Archive for May 22nd, 2014

May 22, 2014

Contemporary Reaction to Ignaz Semmelweis

Ignaz Semmelweis by Manu Ortega

Dr. Ignaz [ig-nahtsSemmelweis [zem-uhl-vahys] discovered in 1847 that hand-washing with a solution of chlorinated lime reduced the incidence of fatal childbed fever tenfold in maternity institutions. However, the reaction of his contemporaries was not positive; his subsequent mental disintegration led to him being confined to an insane asylum, where he died in 1865. His critics claimed his findings lacked scientific reasoning. The failure of the nineteenth-century scientific community to recognize Semmelweis’s findings, and the nature of the flawed critiques against him helped advance a positivist epistemology, leading to the emergence of evidence-based medicine.

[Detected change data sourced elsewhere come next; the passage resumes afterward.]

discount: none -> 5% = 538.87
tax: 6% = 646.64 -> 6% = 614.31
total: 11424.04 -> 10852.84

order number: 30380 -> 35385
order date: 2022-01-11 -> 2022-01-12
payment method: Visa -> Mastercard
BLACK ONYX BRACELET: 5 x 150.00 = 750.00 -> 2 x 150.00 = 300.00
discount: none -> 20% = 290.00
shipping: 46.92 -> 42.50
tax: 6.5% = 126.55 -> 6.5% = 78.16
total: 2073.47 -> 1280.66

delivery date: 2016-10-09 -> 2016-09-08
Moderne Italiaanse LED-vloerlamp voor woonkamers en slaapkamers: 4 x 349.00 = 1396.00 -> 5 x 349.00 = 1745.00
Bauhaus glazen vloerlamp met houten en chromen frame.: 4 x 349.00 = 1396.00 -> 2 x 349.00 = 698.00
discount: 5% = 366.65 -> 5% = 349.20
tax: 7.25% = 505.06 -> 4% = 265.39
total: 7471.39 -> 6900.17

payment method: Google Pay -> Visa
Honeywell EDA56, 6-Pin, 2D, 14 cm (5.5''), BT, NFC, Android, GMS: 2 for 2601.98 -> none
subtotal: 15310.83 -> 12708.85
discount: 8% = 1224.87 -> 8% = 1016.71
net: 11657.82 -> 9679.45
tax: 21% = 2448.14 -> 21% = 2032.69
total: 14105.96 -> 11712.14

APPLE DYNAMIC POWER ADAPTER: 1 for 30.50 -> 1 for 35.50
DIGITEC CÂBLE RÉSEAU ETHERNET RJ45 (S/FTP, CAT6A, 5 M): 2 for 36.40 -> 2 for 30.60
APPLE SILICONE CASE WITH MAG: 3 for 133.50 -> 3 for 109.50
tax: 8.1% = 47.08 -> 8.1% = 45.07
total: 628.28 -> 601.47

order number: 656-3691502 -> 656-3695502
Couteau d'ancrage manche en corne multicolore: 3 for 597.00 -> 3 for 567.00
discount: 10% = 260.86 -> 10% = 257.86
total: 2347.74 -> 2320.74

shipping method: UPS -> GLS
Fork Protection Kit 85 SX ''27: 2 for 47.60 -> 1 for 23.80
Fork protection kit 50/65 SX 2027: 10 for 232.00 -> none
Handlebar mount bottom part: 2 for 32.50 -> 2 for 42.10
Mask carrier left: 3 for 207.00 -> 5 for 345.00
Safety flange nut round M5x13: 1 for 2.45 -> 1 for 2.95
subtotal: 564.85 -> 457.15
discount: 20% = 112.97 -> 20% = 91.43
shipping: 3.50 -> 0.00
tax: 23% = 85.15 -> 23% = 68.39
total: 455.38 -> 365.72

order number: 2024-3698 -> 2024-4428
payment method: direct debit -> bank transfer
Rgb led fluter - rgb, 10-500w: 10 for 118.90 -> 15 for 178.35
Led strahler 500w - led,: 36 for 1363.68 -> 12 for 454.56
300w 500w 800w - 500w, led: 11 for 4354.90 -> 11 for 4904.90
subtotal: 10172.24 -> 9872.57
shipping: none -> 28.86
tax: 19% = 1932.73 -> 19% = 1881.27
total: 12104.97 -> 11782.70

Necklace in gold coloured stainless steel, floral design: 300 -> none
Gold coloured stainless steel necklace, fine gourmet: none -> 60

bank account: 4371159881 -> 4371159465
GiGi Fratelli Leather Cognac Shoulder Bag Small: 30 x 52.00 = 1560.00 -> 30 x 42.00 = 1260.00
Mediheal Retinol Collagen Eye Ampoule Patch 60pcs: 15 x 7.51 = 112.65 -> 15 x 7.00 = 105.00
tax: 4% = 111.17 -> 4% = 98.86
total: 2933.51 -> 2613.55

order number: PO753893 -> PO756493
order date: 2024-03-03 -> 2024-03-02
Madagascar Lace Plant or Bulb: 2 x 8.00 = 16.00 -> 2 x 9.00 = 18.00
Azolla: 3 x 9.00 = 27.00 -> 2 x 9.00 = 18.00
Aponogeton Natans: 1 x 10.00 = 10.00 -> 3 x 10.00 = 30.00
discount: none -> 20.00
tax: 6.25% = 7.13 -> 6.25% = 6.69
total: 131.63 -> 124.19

To a modern reader, Semmelweis’s experimental evidence—that chlorine washings reduced childbed fever—seem obvious, and it may seem absurd that his claims were rejected on the grounds of purported lack of ‘scientific reasoning.’ His unpalatable observational evidence was only accepted when seemingly unrelated work by Louis Pasteur in Paris some two decades later offered a theoretical explanation for Semmelweis’s observations: the germ theory of disease.